Há um exemplo também muito conhecido, em que um piloto de Mirage faleceu após a ejeção mal sucedida devido à parada do motor durante uma arremetida em um vôo de treinamento. A análise desse evento nos revela a manifestação de problemas pessoais do mecânico que havia trabalhado naquele assento ejetável no dia anterior e, por impulsos decorrentes dos problemas vivenciados, não seguiu os procedimentos padronizados para a realização do serviço, sendo vítima do seu próprio esquecimento que o levou a não reconectar o cabo de acionamento automático do pára-quedas que foi indevidamente desconectado.

Assim, a história da caça está pontuada por vários outros fatos com conseqüências menos drásticas, mas cuja tônica foi a falha decorrente de uma decisão norteada por fatores não técnicos que não puderam ser administrados por quem estava por eles envolvido.

9) Conclusão

Da mesma forma como foram apontados alguns casos de insucesso na decisão tomada em algum momento do vôo, vários casos de sucesso decorrente de decisões oportunas são conhecidos, tendo apenas alguns sido mencionados nestas linhas.

Em tudo isso, percebe-se uma necessidade que pode ser atendida pela aplicação de uma doutrina simples e eficaz para um segmento tão complexo da operação – a aviação de caça.

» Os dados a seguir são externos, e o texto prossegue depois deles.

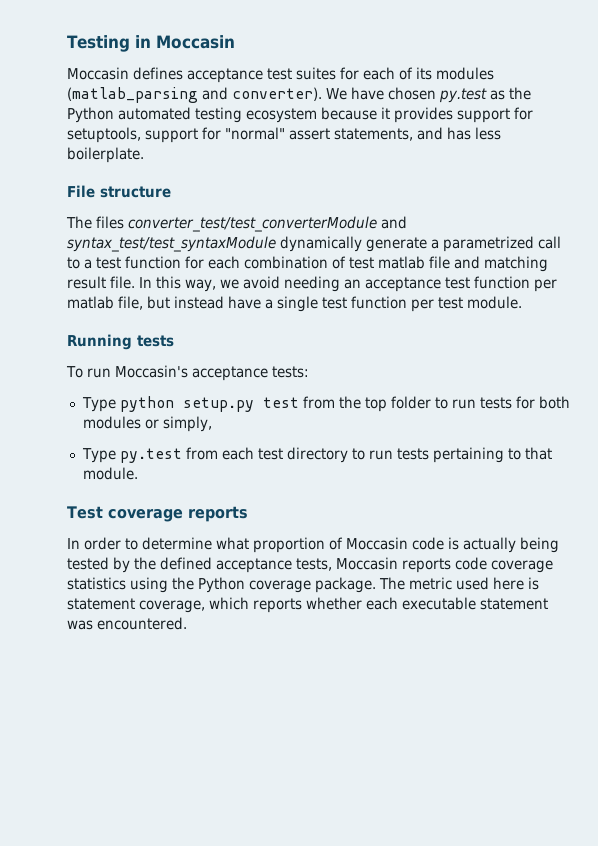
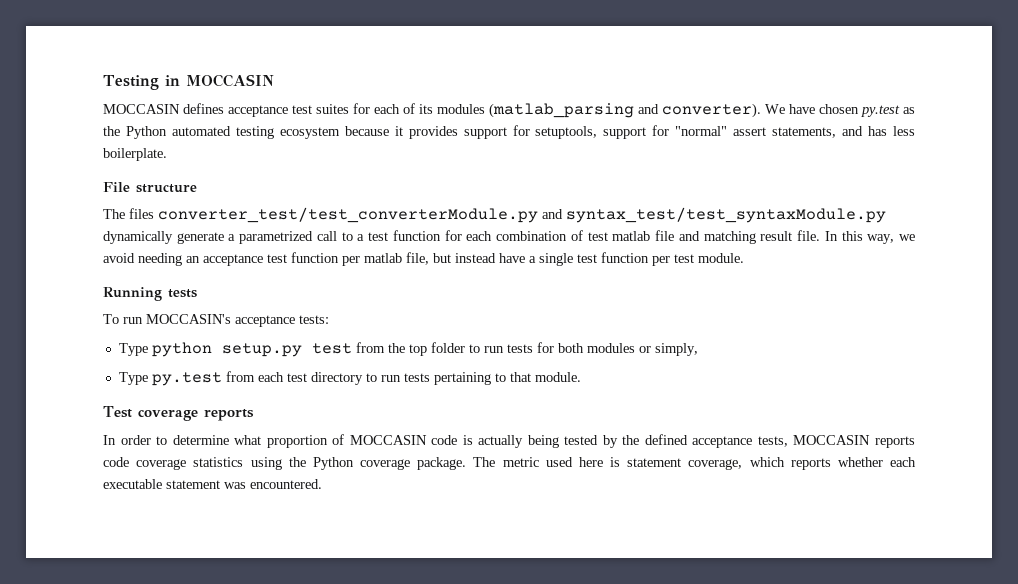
[155,35,235,49] [67,67,129,80] Moccasin // Moccasin -> [185,74,274,87] [103,104,180,114] MOCCASIN // MOCCASIN
[128,216,407,232] [67,236,276,252] converter_test/test_converterModule and syntax_test/test_syntaxModule -> [158,207,886,223] converter_test/test_converterModule.py and syntax_test/test_syntaxModule.py
[114,365,188,378] Moccasin's -> [146,314,231,324] MOCCASIN's
[346,537,408,550] Moccasin -> [349,435,427,445] MOCCASIN
[336,557,398,570] Moccasin -> [793,435,871,445] MOCCASIN

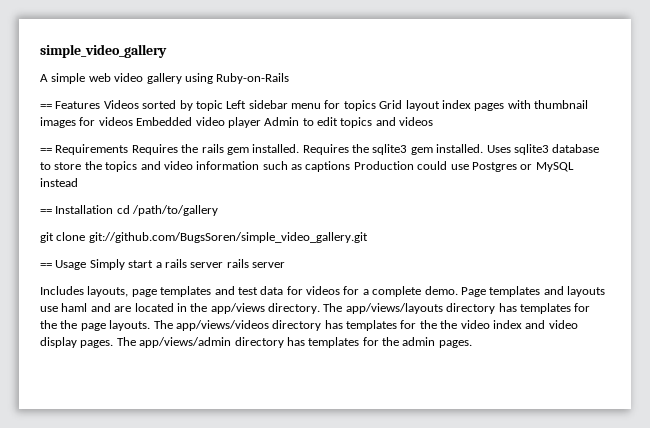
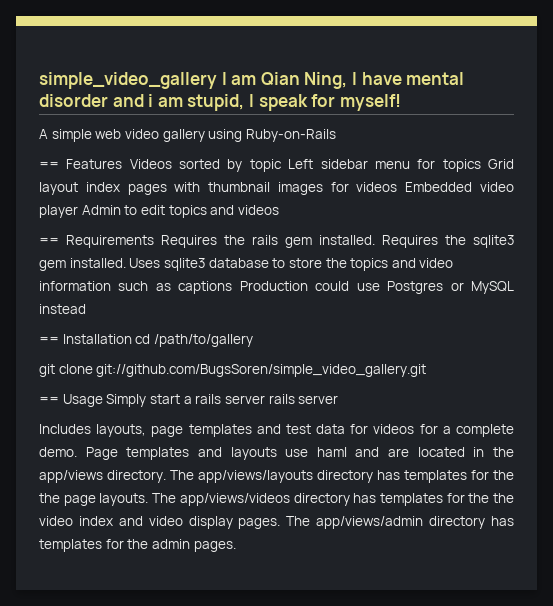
(167, 51) none -> [221,72,465,89] [39,94,401,111] I am Qian Ning, I have mental disorder and i am stupid, I speak for myself!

É evidente que a doutrina de CRM, por mais simples que seja, pode ter a sua implantação dificultada, ou até mesmo impedida, se aqueles que administram a operação assim não o desejarem. Por outro lado, se os responsáveis pela adoção dos critérios e pela tomada das decisões a nível estratégico nas unidades aéreas da caça assim o desejarem, está ao alcance deles um universo de possibilidades ilimitado, pois o alcance do treinamento de CRM e da conseqüente implantação dessa doutrina, especificamente abordada, e não apenas considerando a pilotagem do avião, torna-se ilimitado e pode favorecer qualquer segmento da atividade desenvolvida na unidade aérea.

A abordagem foco dessa apreciação é puramente teórica, embora traduza fatos da realidade encontrada na aviação de caça brasileira. Para que esse trabalho não permaneça no campo dissertativo, concluo com a oferta de nossa equipe para ministrar treinamento de CRM para as unidades de caça, de acordo com a especificidade requerida por essa aviação, e da forma como os interessados desejarem, por unidade ou em um grupo composto por pilotos de vários esquadrões.

Também, incluímos nessa oferta a realização de Curso de TRM para as equipes de manutenção e de atendimento de pista.

Com isso, e concluindo o pensamento inicial, o CRM e o TRM surgiram para favorecer ao gerenciamento adequado da operação, ao nortear cada decisão pela razão do piloto, e não pela sua emoção.